Acquisition prices for the two firms were not disclosed.  The InsideView service lists its revenue at $30.5 million and 275 employees, which has remained stable over the past few years.  DemandMatrix is listed at $3.0 million in revenue with 90 employees.

InsideView’s self-profile (May 4, 2021)

“At Demandbase, our vision is bold. We are transforming how B2B companies go to market, helping them deliver great experiences at every stage of the account journey.  This requires great data,” said Demandbase.  “We now have the premium B2B data and intelligence solutions to help companies identify, understand, and engage their customers and prospects. With this move, Demandbase goes from being ‘just’ a leader in account-based programs to being the definitive leader in B2B go-to-market.”

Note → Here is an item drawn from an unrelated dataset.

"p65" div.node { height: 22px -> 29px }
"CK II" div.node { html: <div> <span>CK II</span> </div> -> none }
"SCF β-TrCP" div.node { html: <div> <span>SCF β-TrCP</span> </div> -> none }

InsideView and DemandMatrix customers benefit from the more extensive go-to-market capabilities of their parent.  The DemandMatrix suite helps customers:

  • Design and orchestrate their entire buyer’s journey across marketing and sales
  • Personalize their website experience, track account-level engagement, and attribute revenue
  • Deliver account-based display, native, and social media advertising that is brand safe for B2B
  • Target and segment their market

Rogol admitted that the integration work would not be easy.  “Obviously, we still have a lot of the execution work ahead. One thing to point out is that these are different types of acquisitions than Engagio. With Engagio, the goal was to get to the most comprehensive ABM platform. These are adjacent expansions, so they’re going to operate as standalone businesses pretty much.”

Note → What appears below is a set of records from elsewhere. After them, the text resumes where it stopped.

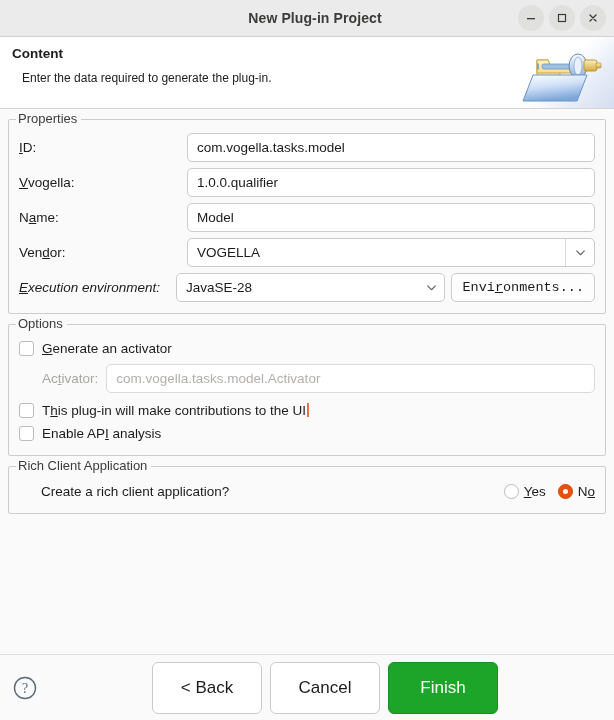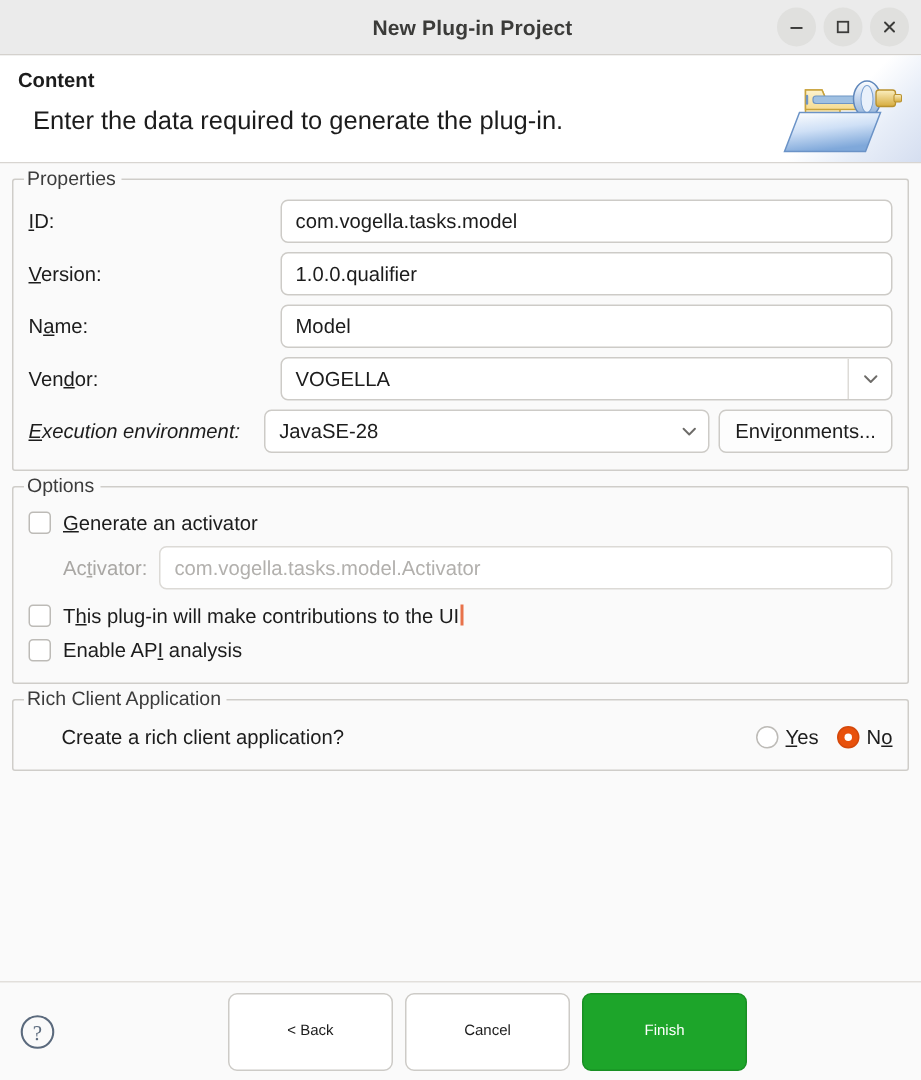"Enter the data required to" .header-sub { font-size: 17px -> 12px }
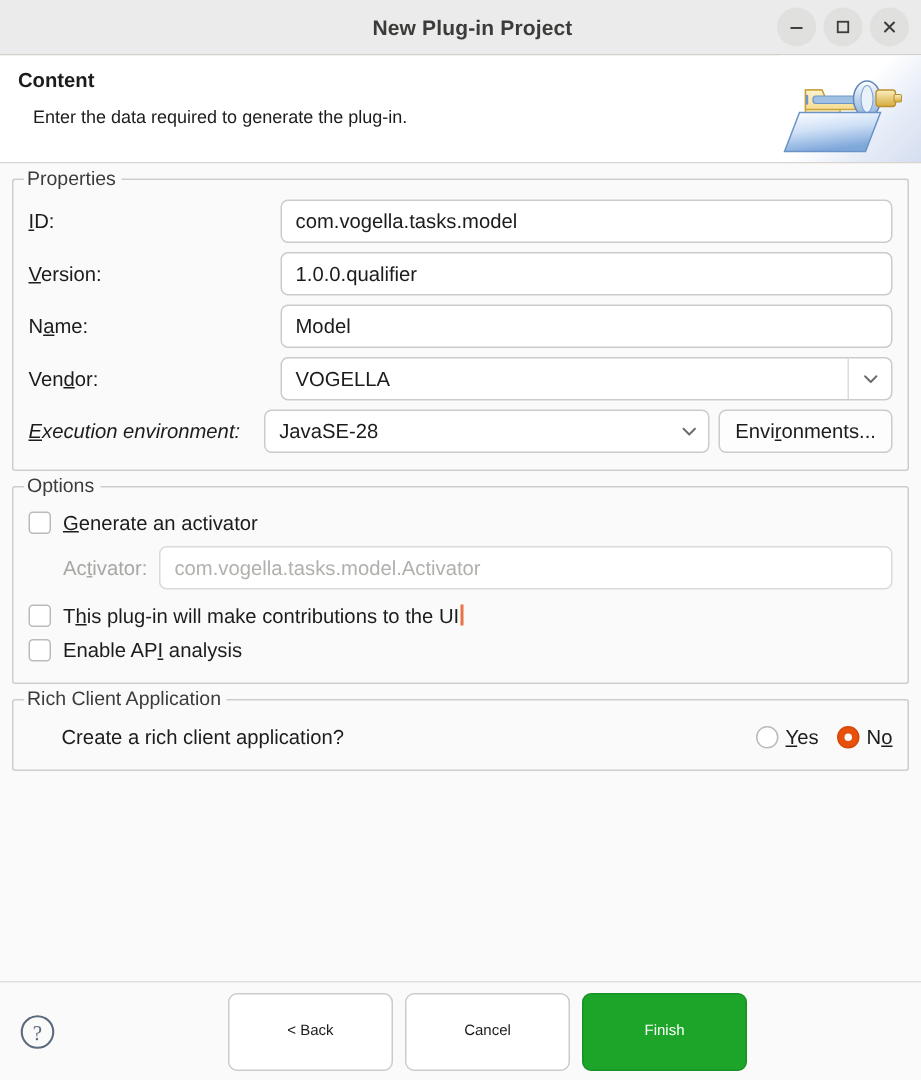"ersion:" span { text: ersion -> vogella }
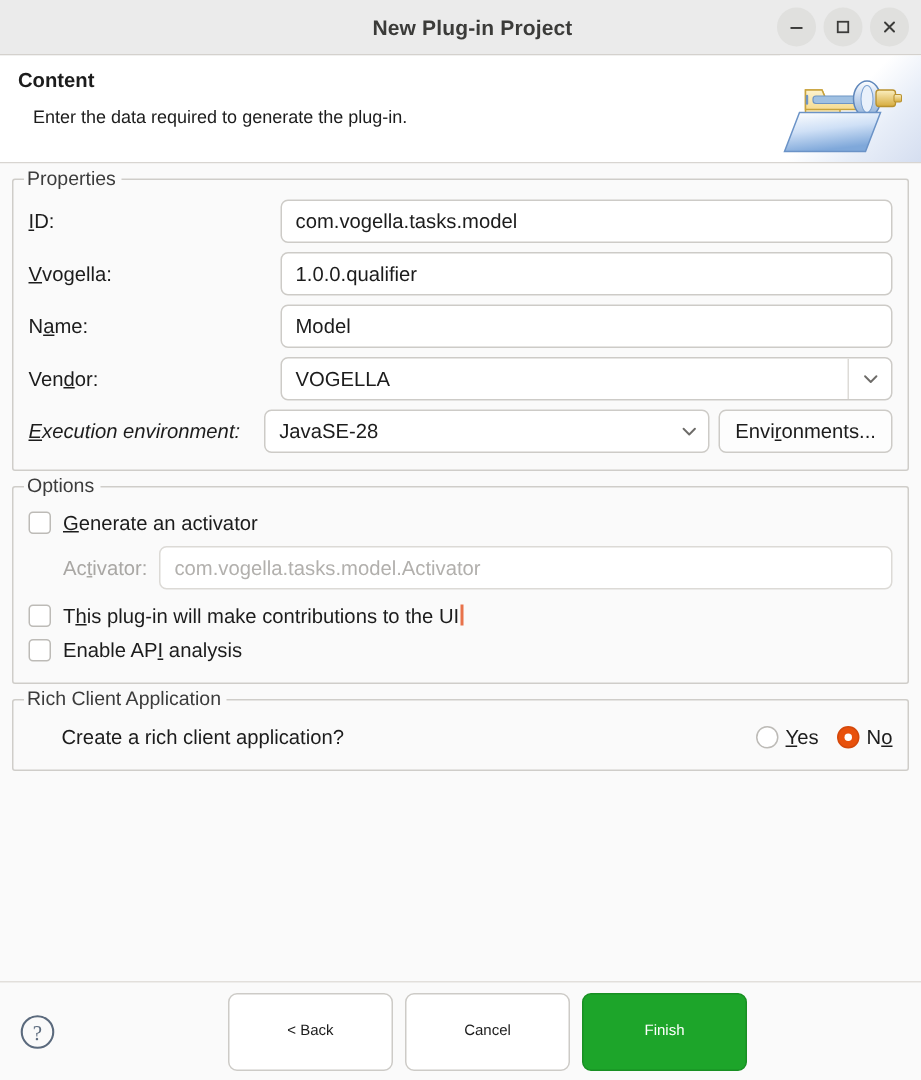"Envi" .btn-plain { font-family: Liberation Sans, sans-serif -> Liberation Mono, monospace }
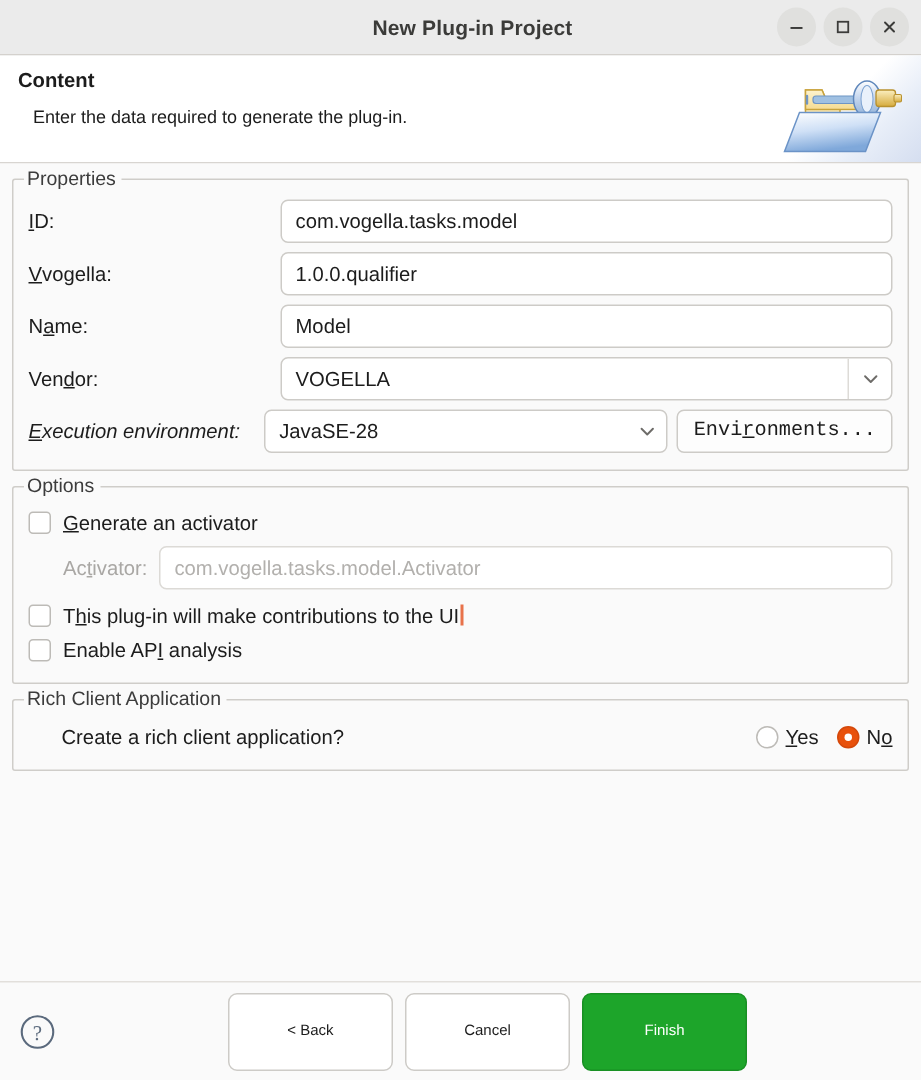"< Back" .fbtn { font-size: 10px -> 17px }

Barb Mosher Zinck of Diginomica was bullish on the transactions, calling it a “smart move” to consolidate the data from three companies under a single platform.  “It’s essentially a Customer Data Platform (CDP) without the CDP name (and some CDP capabilities), providing all the critical information sales and marketing need to find the right accounts and contacts within those accounts. The intelligence DemandMatrix brings on technology is key, as is the ability from InsideView to see when things are changing in a company.”

“I also like that Demandbase has broadened its offering from only account-based marketing to sales intelligence because the two groups are tightly aligned,” continued Mosher Zinck.  “These two solutions can operate separately but bringing them together under the same umbrella with access to the same data is key to ensuring a company-wide focus on customer experience.”